● **REQUIRED WORK**
Output exactly the lines that run from the start of the records to the line with "[770,158,878,170] [481,178,870,190] [481,198,781,210]", counting both ends, and skip the pictures.

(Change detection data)
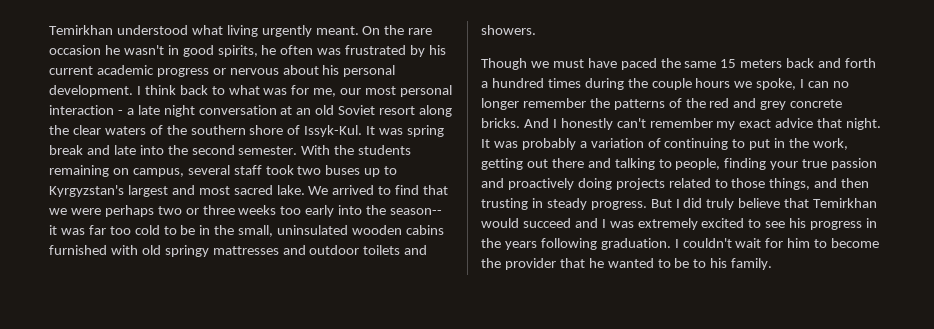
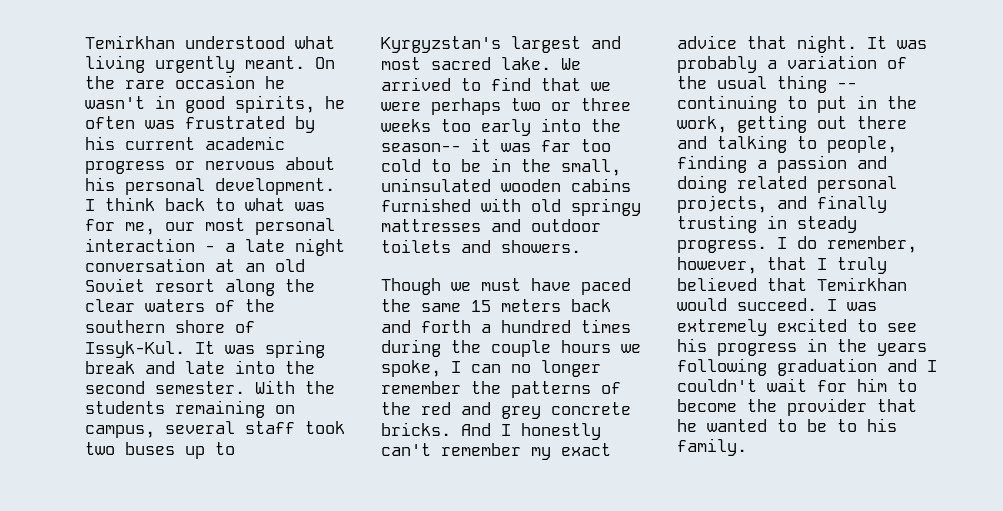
(661, 143) none -> [677,75,857,93] the usual thing --
[770,158,878,170] [481,178,870,190] [481,198,781,210] your true passion and proactively doing projects related to those things, and then trusting in steady progress. But I did truly believe -> [757,155,887,173] [677,175,897,193] [677,195,887,213] [677,215,857,233] [677,236,917,253] [677,257,887,274] [677,277,757,291] a passion and doing related personal projects, and finally trusting in steady progress. I do remember, however, that I truly believed
[522,218,598,228] succeed and -> [737,298,817,311] succeed.
[600,238,671,250] graduation. -> [777,358,917,376] graduation and

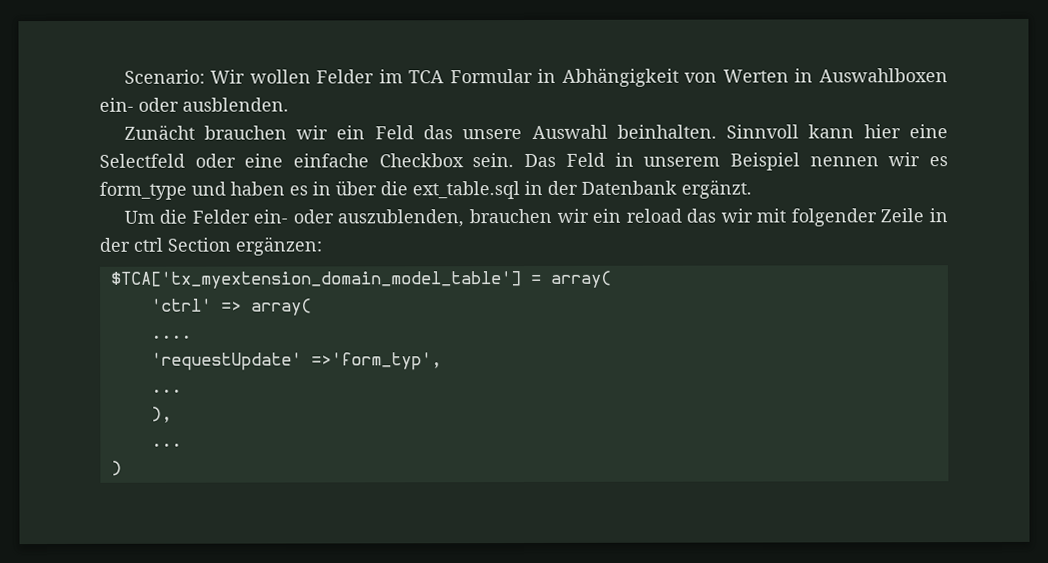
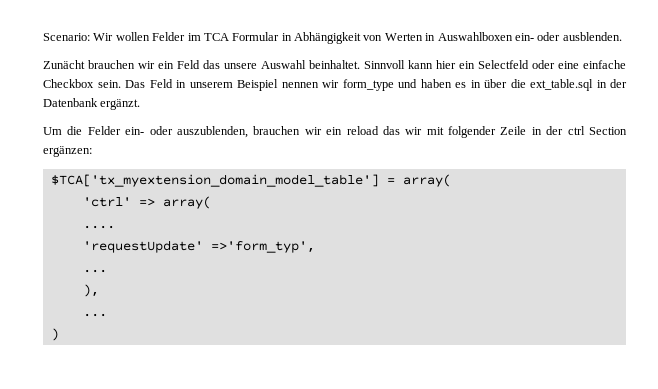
[616,124,717,139] beinhalten. -> [309,60,360,69] beinhaltet.
[908,124,948,139] eine -> [459,61,475,69] ein
[929,156,949,167] es -> (339, 84) none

● **WRITTEN RESPONSE**
(661, 143) none -> [677,75,857,93] the usual thing --
[770,158,878,170] [481,178,870,190] [481,198,781,210] your true passion and proactively doing projects related to those things, and then trusting in steady progress. But I did truly believe -> [757,155,887,173] [677,175,897,193] [677,195,887,213] [677,215,857,233] [677,236,917,253] [677,257,887,274] [677,277,757,291] a passion and doing related personal projects, and finally trusting in steady progress. I do remember, however, that I truly believed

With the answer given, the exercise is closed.